Given records

==============================

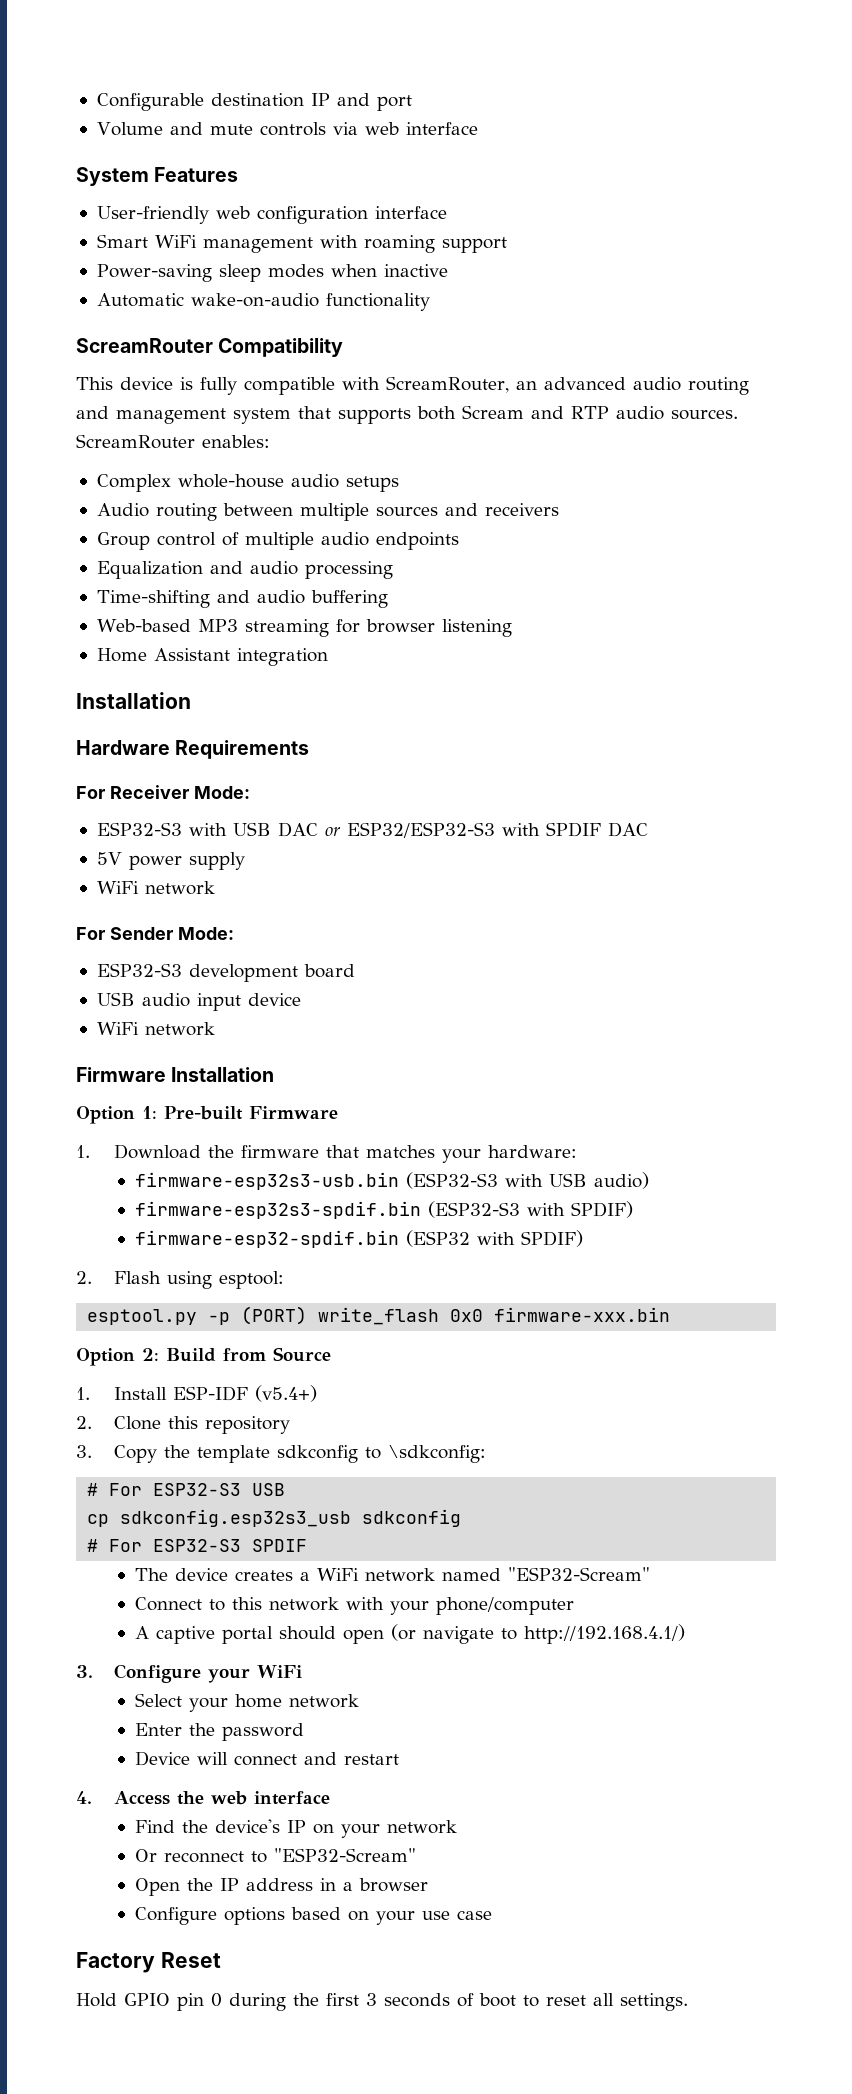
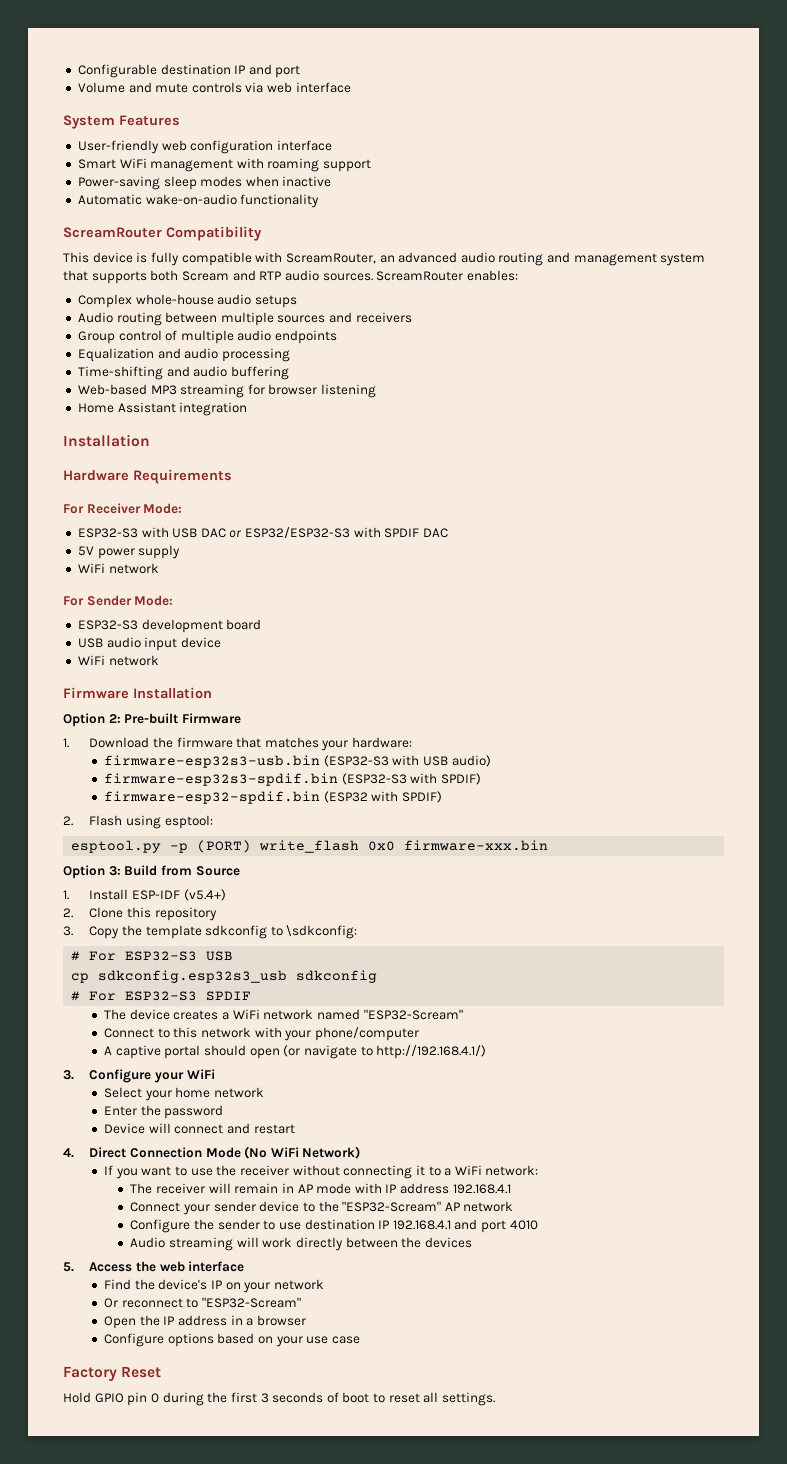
- Option 1: Pre-built Firmware
+ Option 2: Pre-built Firmware
- Option 2: Build from Source
+ Option 3: Build from Source
- 4. Access the web interface
+ 4. Direct Connection Mode (No WiFi Network)
+ If you want to use the receiver without connecting it to a WiFi network:
+ The receiver will remain in AP mode with IP address 192.168.4.1
+ Connect your sender device to the "ESP32-Scream" AP network
+ Configure the sender to use destination IP 192.168.4.1 and port 4010
+ Audio streaming will work directly between the devices
+ 5. Access the web interface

==============================

Task description
The answer must consist of every line from the data that contains the word "interface".

Reply to the exercise
- 4. Access the web interface
+ 5. Access the web interface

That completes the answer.